Negative Global Cues Weigh Down Benchmark Indices


Status: Confirmed Uptrend

Current Outlook:

  • Market environment conducive for new purchases, but remain selective.
  • Focus on fundamentally strong stocks breaking out of sound base patterns.
  • Stay disciplined and exercise sound buy and sell rules.


One up day, three down days

Weekly Market Review

After pocketing decent gains in the last two weeks, the benchmark indices witnessed selling pressure in the midst of global geopolitical tensions. Following last week’s missile strikes on Syria, North Korea’s increasing nuclear activity came under the scanner of Asian countries this week.
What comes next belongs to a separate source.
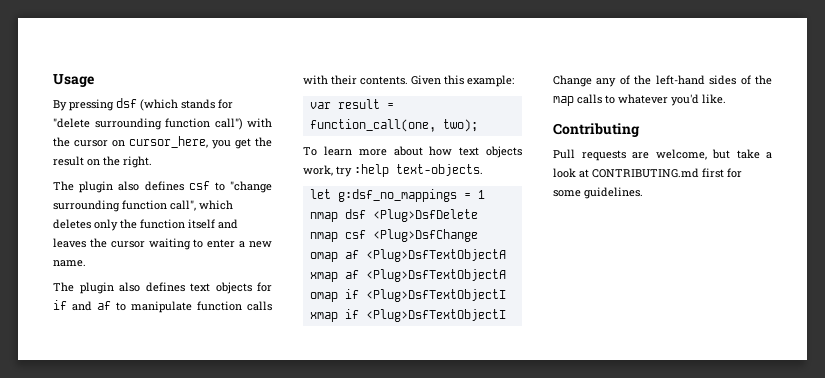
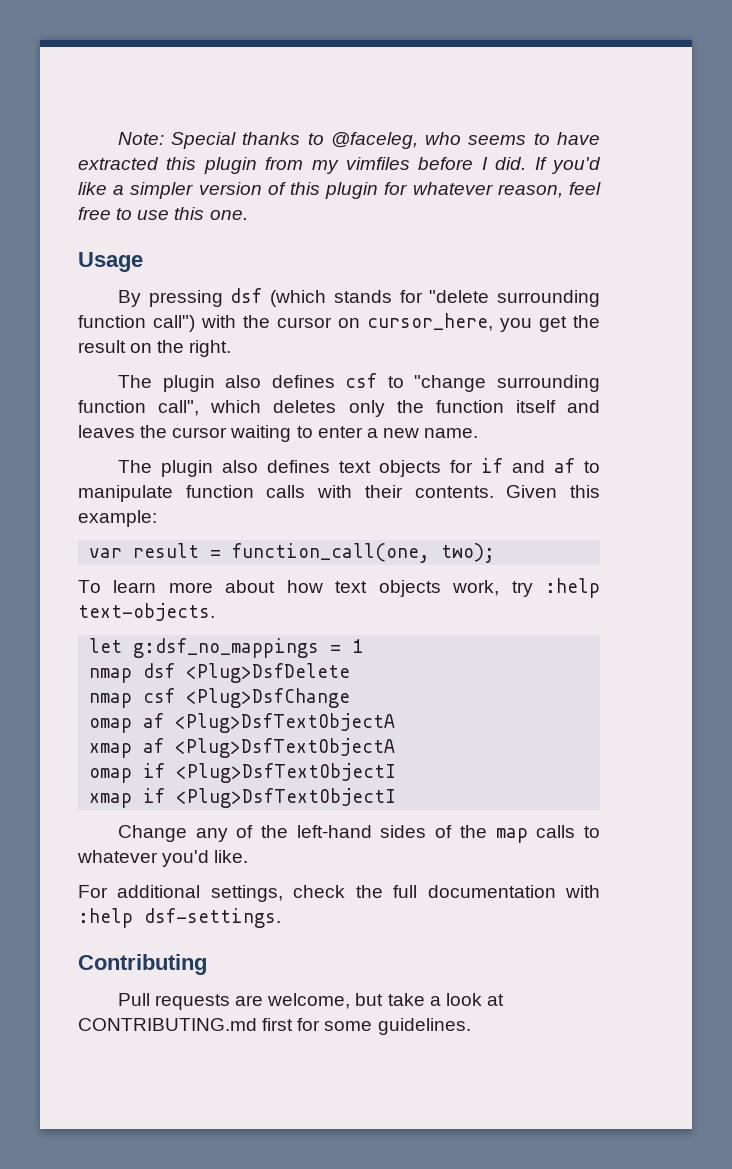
+ Note: Special thanks to @faceleg, who seems to have extracted this plugin from my vimfiles before I did. If you'd like a simpler version of this plugin for whatever reason, feel free to use this one.
+ For additional settings, check the full documentation with :help dsf-settings.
Global unrest weighed down the Indian markets at the time when equity indices were trading at their all-time highs.

The four-day trading week, had three down days and one up day. Though the key indices escaped recording the distribution day in a couple of instances, Friday’s high volume down day added a distribution day for both the key indices, taking the total distribution day count for the Sensex and the Nifty to 5.0 and 4.0, respectively. By the close of today’s session the Sensex and the Nifty settled with losses of 0.83% and 0.52%, respectively. The indices are just about 1.5% below their all-time highs, the reason we retained the current market condition at a Confirmed Uptrend.

The strength among the broader markets is intact as the Nifty Midcap and Smallcap indices continue to trend higher week-after-week. The indices advanced for a fifth straight week by adding 0.87% and 0.93%, respectively.
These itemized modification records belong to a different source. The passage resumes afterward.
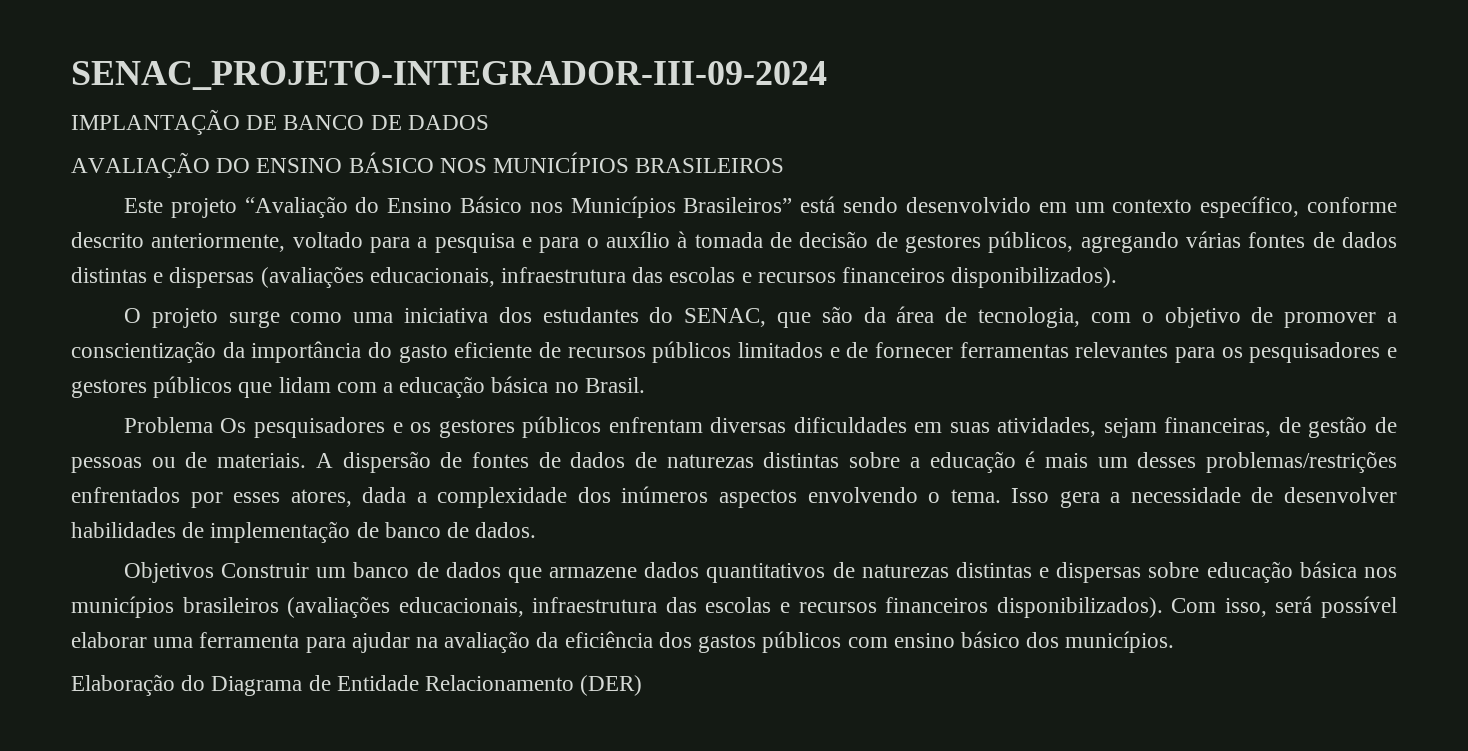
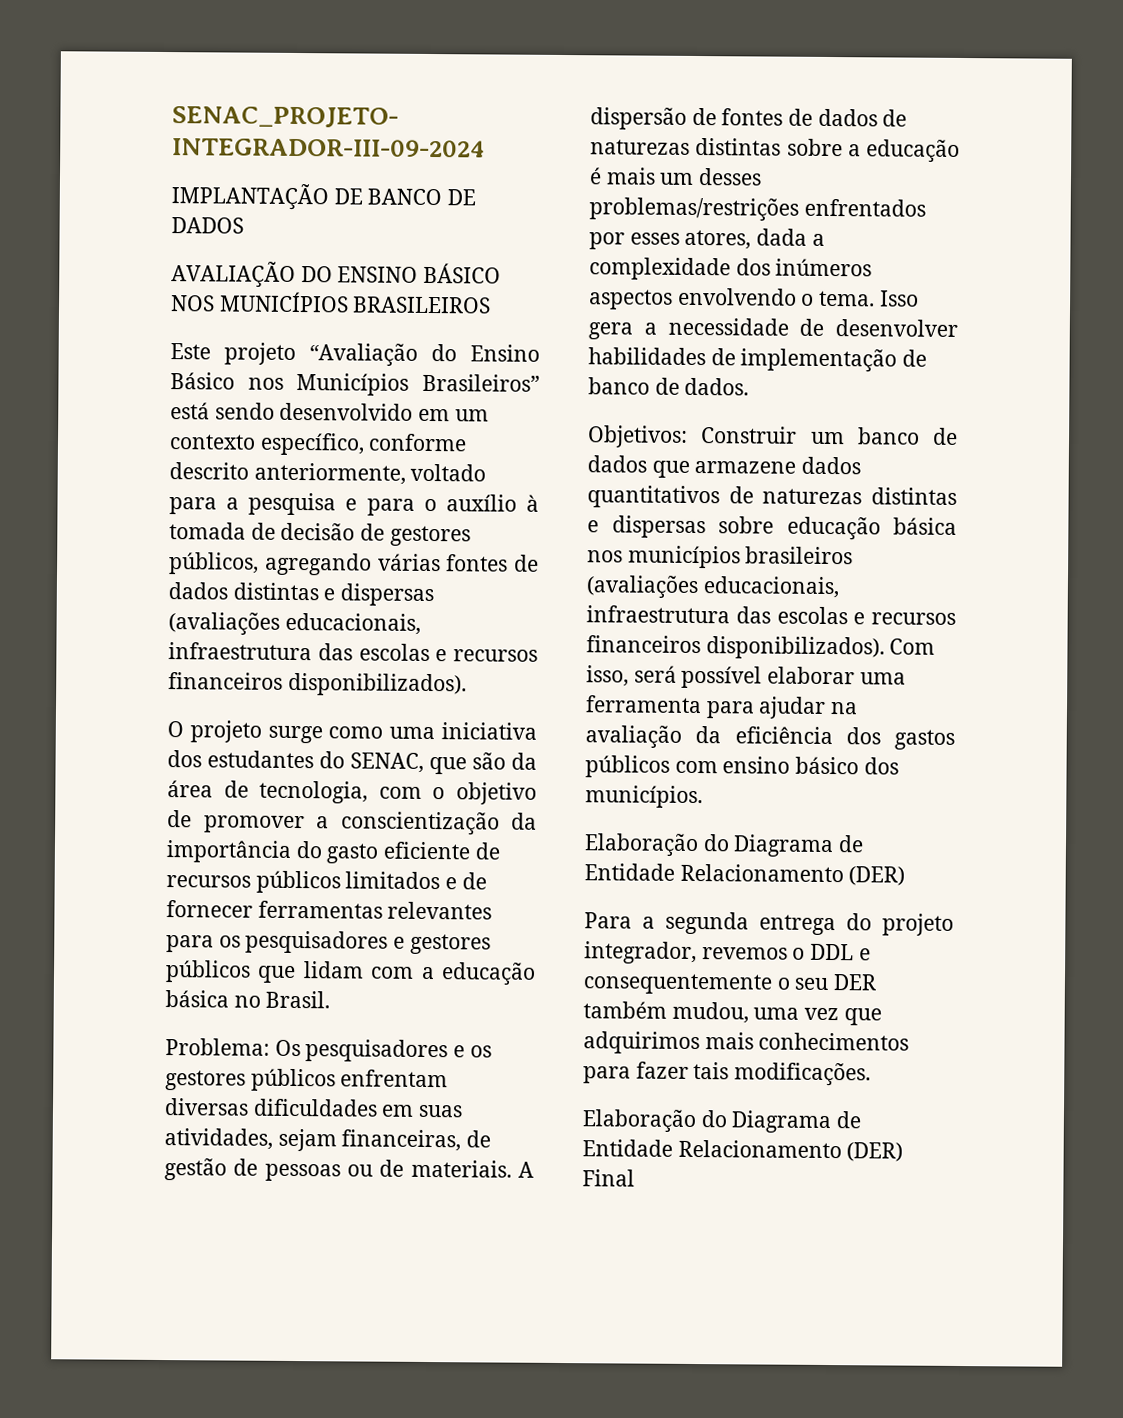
- Problema Os pesquisadores e os gestores públicos enfrentam diversas dificuldades em suas atividades, sejam financeiras, de gestão de pessoas ou de materiais.
+ Problema: Os pesquisadores e os gestores públicos enfrentam diversas dificuldades em suas atividades, sejam financeiras, de gestão de pessoas ou de materiais.
- Objetivos Construir um banco de dados que armazene dados quantitativos de naturezas distintas e dispersas sobre educação básica nos municípios brasileiros (avaliações educacionais, infraestrutura das escolas e recursos financeiros disponibilizados).
+ Objetivos: Construir um banco de dados que armazene dados quantitativos de naturezas distintas e dispersas sobre educação básica nos municípios brasileiros (avaliações educacionais, infraestrutura das escolas e recursos financeiros disponibilizados).
+ Para a segunda entrega do projeto integrador, revemos o DDL e consequentemente o seu DER também mudou, uma vez que adquirimos mais conhecimentos para fazer tais modificações.
+ Elaboração do Diagrama de Entidade Relacionamento (DER) Final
The William O’Neil IND 47 Index, which lists the top 47 stocks in chart and fundamental characteristics, continued to outshine the overall market by gaining 1.10% in this week..

On the sector performance front, the Nifty Pharma, PSU Bank, Realty, and Pvt Bank remained the clear winners by gaining 2.4%, 1.8%, 1.5%, and 1.4%, respectively, while the Nifty Metal and IT pulled back 4% each.

In the economic data released during the week, India’s consumer price index (CPI) inflation for March 2017 increased to 3.81%, as against 3.65% for February 2017. The retail inflation slowly picked up after months of weak demand triggered by the demonetisation move. Earlier this month, the RBI projected the CPI inflation to an average of about 4.5% in H1 FY 2018 and 5% in the later half.

Giving a brief picture of the market action for the week, the key indices continued to decline from where they ended in the previous week. Weak global cues continued to take a toll on investor sentiments. The day witnessed heavy selling of liquor shares post the announcement of the government’s plan to take down liquor shops in the state, by the Madhya Pradesh Chief Minister Shivraj Singh Chouhan.

In the following day, markets rebounded sharply from a three-day losing streak to post good gains on the major indices. Tuesday’s positive market breadth gave a much needed respite to investors, which was the only up day in the week.

However, gains were restricted to Tuesday’s session only as benchmark indices continued to trade in red on the next day. The upcoming earnings season and the CPI data kept investors on the watch, during the session.

The IT biggie, Infosys started-off the earnings season with a consensus missing result update earlier today. The Company reported a 2.83% decline in net profits for Q4 FY 2017. Further, the board of the Company announced a dividend of INR 14.75 per share. Further the Company’s guidance also fell way below the street estimates, leading to a heavy distribution of its shares. The day’s key indices declined further, magnifying weekly losses.

In the coming week, the following events could serve as a market mover:

  • WPI Inflation numbers: April 17, 2017.
  • Q4 FY 2017 earnings results for TCS, Yes Bank, IndusInd Bank, CRISIL, and HDFC Bank, among others.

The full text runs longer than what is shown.